*** Opening of PROVIDED ENTRIES ***
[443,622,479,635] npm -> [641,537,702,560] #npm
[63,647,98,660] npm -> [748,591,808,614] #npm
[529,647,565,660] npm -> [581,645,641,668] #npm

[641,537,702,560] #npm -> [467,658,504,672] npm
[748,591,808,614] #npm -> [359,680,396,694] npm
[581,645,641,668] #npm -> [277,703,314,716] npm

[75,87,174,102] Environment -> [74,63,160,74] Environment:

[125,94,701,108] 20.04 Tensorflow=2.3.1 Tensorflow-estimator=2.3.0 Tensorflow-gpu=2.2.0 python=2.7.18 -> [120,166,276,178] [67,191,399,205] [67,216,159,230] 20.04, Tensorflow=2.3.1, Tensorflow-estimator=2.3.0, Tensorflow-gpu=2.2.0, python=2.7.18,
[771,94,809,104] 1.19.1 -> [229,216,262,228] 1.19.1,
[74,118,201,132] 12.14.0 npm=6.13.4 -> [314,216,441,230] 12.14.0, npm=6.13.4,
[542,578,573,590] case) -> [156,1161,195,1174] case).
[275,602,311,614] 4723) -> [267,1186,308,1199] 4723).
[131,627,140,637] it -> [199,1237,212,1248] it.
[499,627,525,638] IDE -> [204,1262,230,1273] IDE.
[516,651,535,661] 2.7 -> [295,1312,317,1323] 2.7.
*** Close of PROVIDED ENTRIES ***
* _PROBLEM STATEMENT_
Looking at the records above, please output exactly the lines that run from the one holding "[275,602,311,614] 4723) ->" to the final line, and only those.

* _RESPONSE AREA_
[275,602,311,614] 4723) -> [267,1186,308,1199] 4723).
[131,627,140,637] it -> [199,1237,212,1248] it.
[499,627,525,638] IDE -> [204,1262,230,1273] IDE.
[516,651,535,661] 2.7 -> [295,1312,317,1323] 2.7.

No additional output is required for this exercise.